The Great Wealth Transfer
"The widening gulf between workers and executives is part of a stunning increase in inequality throughout the U.S. economy during the past thirty years. To get a sense of just how dramatic that shift has been, imagine a line of 1,000 people who represent the entire population of America. They are standing in ascending order of income, with the poorest person on the left and the richest person on the right. And their height is proportional to their income -- the richer they are, the taller they are."
"Start with 1973. If you assume that a height of six feet represents the average income in that year, the person on the far left side of the line -- representing those Americans living in extreme poverty -- is only sixteen inches tall. By the time you get to the guy at the extreme right, he towers over the line at more than 113 feet."
"Now take 2005. The average height has grown from six feet to eight feet, reflecting the modest growth in average incomes over the past generation. And the poorest people on the left side of the line have grown at about the same rate as those near the middle -- the gap between the middle class and the poor, in other words, hasn't changed. But people to the right must have been taking some kind of extreme steroids: The guy at the end of the line is now 560 feet tall, almost five times taller than his 1973 counterpart."
I don't know about you but I believe the Noble Prize winner and not the toadies for Rupert Murdoc at the WSJ.
Noen,
If you actually read a little closer, you'd see the WSJ article is referencing the work of Saez and Piketty. I didn't link to their work directly because I don't know how many people on here have access to journal content.
It's funny that you'd back up Krugman's non-empirically based shot from the hip in Rolling Stone (as opposed to the actual study in my article) by pointing out he's a Nobel laureate. Does that mean you hold Friedman (also a winner) in such high regard as well?
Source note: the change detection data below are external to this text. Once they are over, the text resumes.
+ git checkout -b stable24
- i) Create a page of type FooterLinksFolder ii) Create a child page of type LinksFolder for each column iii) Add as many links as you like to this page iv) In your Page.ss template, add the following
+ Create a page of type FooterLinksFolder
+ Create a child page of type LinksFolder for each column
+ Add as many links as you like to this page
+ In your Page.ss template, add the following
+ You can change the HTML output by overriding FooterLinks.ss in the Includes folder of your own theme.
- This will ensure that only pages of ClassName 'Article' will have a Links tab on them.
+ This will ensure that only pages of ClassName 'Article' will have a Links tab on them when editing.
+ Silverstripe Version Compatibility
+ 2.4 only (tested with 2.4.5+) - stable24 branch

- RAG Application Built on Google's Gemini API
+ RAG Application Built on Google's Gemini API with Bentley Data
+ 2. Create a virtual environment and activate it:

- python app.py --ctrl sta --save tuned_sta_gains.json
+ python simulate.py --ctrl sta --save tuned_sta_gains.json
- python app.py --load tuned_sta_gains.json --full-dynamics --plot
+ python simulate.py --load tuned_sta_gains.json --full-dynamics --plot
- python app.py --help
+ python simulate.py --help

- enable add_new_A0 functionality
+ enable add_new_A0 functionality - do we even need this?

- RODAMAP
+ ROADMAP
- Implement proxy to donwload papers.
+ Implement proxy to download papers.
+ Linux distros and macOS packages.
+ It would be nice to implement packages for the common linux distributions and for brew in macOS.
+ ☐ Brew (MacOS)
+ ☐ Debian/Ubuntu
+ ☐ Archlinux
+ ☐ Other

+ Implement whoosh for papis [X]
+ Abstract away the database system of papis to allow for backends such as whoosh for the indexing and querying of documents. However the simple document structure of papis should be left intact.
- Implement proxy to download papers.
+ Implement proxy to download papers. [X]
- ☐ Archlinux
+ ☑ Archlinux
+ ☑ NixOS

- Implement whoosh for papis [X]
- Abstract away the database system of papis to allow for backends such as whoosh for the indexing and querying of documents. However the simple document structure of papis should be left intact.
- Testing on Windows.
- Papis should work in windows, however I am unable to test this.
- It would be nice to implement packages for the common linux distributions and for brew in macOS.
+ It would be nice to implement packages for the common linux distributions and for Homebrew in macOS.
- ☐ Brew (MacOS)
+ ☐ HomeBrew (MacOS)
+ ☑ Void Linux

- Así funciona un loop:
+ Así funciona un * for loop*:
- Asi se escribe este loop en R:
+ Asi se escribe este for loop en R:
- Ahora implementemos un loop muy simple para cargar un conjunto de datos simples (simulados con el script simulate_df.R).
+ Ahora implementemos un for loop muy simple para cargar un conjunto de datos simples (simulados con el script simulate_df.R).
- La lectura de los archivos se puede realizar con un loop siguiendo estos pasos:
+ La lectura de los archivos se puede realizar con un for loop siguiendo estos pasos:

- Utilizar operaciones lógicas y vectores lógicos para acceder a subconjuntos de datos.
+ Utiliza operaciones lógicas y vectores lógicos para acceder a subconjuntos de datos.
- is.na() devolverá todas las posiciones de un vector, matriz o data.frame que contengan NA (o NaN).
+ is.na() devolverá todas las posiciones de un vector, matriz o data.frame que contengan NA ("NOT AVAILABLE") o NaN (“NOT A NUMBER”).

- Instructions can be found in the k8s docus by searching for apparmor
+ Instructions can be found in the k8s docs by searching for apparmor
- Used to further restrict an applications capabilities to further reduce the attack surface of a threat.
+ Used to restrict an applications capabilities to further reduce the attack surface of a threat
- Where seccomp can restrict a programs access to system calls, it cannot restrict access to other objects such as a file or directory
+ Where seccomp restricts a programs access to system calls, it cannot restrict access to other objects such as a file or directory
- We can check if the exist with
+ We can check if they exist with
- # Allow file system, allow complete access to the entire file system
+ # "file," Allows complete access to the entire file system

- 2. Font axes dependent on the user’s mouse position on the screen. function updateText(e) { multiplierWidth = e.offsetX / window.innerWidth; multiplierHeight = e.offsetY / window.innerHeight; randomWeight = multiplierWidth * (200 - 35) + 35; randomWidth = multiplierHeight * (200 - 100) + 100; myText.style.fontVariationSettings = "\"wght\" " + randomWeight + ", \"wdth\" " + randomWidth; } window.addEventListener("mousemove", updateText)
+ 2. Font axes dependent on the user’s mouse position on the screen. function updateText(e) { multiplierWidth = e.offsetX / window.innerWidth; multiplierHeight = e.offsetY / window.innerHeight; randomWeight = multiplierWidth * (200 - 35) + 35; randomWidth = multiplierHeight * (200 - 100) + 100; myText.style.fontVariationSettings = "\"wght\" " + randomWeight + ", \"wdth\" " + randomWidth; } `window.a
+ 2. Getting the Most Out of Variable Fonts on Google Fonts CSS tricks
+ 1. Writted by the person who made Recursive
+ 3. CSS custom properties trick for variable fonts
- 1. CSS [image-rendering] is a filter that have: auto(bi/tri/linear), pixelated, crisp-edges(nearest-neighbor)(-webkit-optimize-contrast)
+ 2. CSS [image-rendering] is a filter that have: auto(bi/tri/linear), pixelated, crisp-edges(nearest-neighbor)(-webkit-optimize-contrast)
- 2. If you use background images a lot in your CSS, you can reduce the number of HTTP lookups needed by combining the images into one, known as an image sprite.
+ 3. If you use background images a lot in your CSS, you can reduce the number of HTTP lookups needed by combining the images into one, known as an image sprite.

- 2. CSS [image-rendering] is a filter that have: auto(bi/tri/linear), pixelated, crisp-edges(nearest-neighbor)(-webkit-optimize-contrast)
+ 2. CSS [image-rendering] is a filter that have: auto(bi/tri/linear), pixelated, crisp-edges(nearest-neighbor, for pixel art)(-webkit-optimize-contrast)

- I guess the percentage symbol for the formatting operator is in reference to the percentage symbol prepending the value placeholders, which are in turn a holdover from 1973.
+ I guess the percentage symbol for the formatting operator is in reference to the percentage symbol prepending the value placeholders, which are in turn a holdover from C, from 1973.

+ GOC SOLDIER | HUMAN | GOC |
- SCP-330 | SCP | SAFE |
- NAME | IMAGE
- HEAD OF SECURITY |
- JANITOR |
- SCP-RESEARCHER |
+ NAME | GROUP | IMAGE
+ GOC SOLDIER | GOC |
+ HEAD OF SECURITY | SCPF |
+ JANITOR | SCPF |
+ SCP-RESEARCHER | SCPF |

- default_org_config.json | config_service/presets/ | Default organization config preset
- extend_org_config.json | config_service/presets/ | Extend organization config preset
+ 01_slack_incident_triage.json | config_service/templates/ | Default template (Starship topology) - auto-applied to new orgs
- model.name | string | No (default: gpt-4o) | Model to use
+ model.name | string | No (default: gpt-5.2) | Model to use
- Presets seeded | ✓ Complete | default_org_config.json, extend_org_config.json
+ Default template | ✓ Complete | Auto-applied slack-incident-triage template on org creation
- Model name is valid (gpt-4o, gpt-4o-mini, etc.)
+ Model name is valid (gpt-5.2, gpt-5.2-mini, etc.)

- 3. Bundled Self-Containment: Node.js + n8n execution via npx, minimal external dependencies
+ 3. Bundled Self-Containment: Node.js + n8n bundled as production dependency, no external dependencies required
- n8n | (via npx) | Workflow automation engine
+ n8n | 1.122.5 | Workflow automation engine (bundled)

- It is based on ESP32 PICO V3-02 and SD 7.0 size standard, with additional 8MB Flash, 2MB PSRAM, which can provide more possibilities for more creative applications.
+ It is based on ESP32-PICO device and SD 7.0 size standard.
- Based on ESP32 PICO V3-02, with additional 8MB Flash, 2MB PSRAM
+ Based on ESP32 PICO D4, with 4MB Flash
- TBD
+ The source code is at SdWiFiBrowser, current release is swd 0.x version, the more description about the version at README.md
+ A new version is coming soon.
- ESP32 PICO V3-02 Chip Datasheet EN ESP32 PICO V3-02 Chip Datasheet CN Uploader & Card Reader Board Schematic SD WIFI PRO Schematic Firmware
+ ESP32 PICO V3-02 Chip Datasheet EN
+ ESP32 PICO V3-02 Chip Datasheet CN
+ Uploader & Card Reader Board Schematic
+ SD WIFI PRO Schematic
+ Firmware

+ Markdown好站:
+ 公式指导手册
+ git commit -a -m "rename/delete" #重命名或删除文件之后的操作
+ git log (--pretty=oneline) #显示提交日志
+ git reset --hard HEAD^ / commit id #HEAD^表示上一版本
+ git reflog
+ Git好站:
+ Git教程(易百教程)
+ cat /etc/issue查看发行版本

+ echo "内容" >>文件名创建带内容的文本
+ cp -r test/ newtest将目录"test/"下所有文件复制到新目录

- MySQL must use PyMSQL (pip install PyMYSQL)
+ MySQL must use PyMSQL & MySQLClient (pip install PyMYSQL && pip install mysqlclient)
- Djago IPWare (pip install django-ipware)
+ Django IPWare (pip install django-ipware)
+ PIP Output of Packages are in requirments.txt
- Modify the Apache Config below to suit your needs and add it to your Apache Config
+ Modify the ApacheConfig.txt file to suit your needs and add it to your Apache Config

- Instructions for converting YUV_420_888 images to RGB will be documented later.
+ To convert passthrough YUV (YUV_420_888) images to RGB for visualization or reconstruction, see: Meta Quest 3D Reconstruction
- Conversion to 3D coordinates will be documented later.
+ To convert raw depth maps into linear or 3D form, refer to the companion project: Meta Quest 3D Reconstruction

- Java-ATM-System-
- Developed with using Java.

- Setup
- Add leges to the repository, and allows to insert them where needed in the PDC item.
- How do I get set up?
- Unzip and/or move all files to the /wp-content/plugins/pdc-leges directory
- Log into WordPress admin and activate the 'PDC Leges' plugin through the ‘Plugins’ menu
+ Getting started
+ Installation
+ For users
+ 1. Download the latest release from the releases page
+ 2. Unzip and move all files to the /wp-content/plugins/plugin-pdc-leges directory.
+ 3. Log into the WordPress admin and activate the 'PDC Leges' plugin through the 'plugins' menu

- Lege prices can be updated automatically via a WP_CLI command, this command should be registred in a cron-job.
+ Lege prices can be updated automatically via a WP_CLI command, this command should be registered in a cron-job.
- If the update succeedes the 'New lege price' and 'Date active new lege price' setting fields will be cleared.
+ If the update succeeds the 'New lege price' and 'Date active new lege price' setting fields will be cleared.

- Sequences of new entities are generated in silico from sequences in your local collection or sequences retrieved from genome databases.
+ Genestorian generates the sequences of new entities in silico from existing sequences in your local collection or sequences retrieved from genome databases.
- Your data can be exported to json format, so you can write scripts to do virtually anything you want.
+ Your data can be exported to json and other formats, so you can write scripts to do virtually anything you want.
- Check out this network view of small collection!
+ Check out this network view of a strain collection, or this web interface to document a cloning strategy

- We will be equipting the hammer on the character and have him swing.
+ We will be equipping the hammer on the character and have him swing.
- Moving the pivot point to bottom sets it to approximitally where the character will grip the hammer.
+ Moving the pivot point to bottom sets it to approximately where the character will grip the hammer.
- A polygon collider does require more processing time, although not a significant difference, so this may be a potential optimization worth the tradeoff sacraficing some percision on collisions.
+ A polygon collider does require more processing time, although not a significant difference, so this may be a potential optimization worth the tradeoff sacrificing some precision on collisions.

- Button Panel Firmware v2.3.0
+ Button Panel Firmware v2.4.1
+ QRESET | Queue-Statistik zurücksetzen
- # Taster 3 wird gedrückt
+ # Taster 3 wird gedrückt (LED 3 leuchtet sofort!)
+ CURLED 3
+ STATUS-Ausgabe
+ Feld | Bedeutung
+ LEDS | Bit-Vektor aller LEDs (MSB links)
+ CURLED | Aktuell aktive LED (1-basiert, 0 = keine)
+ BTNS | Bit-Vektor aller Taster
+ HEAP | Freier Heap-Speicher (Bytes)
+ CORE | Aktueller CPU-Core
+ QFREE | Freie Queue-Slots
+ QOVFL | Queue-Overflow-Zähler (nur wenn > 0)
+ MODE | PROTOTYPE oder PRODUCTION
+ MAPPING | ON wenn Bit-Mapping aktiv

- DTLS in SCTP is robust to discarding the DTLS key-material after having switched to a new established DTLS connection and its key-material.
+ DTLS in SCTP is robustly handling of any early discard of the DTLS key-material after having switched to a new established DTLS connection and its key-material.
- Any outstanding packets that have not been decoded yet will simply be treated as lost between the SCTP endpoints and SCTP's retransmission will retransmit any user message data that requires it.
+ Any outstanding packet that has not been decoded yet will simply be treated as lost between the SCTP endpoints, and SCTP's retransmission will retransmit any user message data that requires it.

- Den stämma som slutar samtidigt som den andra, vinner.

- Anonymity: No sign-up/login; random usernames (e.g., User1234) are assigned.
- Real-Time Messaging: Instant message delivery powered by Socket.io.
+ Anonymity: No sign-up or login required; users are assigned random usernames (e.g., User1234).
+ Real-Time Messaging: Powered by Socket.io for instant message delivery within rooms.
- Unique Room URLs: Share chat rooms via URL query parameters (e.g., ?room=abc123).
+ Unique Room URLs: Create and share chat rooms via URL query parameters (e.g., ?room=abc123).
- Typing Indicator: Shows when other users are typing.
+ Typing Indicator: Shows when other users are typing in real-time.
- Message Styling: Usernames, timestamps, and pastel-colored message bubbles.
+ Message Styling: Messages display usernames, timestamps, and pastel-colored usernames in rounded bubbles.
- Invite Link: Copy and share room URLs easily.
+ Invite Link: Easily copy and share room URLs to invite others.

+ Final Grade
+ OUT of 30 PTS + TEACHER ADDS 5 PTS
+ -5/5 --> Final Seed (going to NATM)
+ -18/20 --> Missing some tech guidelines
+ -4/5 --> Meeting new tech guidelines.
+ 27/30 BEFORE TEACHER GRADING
Krugman's piece is fluff. Show something empirically-based and scientific. Why is this so hard?
Noen, that would seem to disprove a transfer. A transfer implies that a commodity is moving from one party to another, a zero-sum game. For the wealthy to grow that much the middle class and poor would have had to shrink. What this analogy seems to show is that the wealthy have been incredibly good at creating wealth. The poor and the middle class have benefited from this productivity, but not nearly as much as the rich.
For all the Kleinophiles, just because the politicians regurgitate free-market platitudes, their actions for the last 80 years illustrate that they have no love for free-markets. Conflating free-markets with corporatism is simply wrong.
Does anyone else feel the need to set off the tin-foil hat alarm?
Jeez, Noen. You've got your work cut out for you.
Deviant, you have probably already seen this link, but I thought it was germane to the current discussion. It deals with the current state of corporatism and free-market misunderstanding.
http://www.cato-unbound.org/2008/11/10/roderick-long/corporations-versus-the-market-or-whip-conflation-now/
The height of those guys on the right would be troubling if wealth wasn't an illusion.
SKR, thanks for the link!
np deviant, glad you liked it. The discussions on those threads has been great.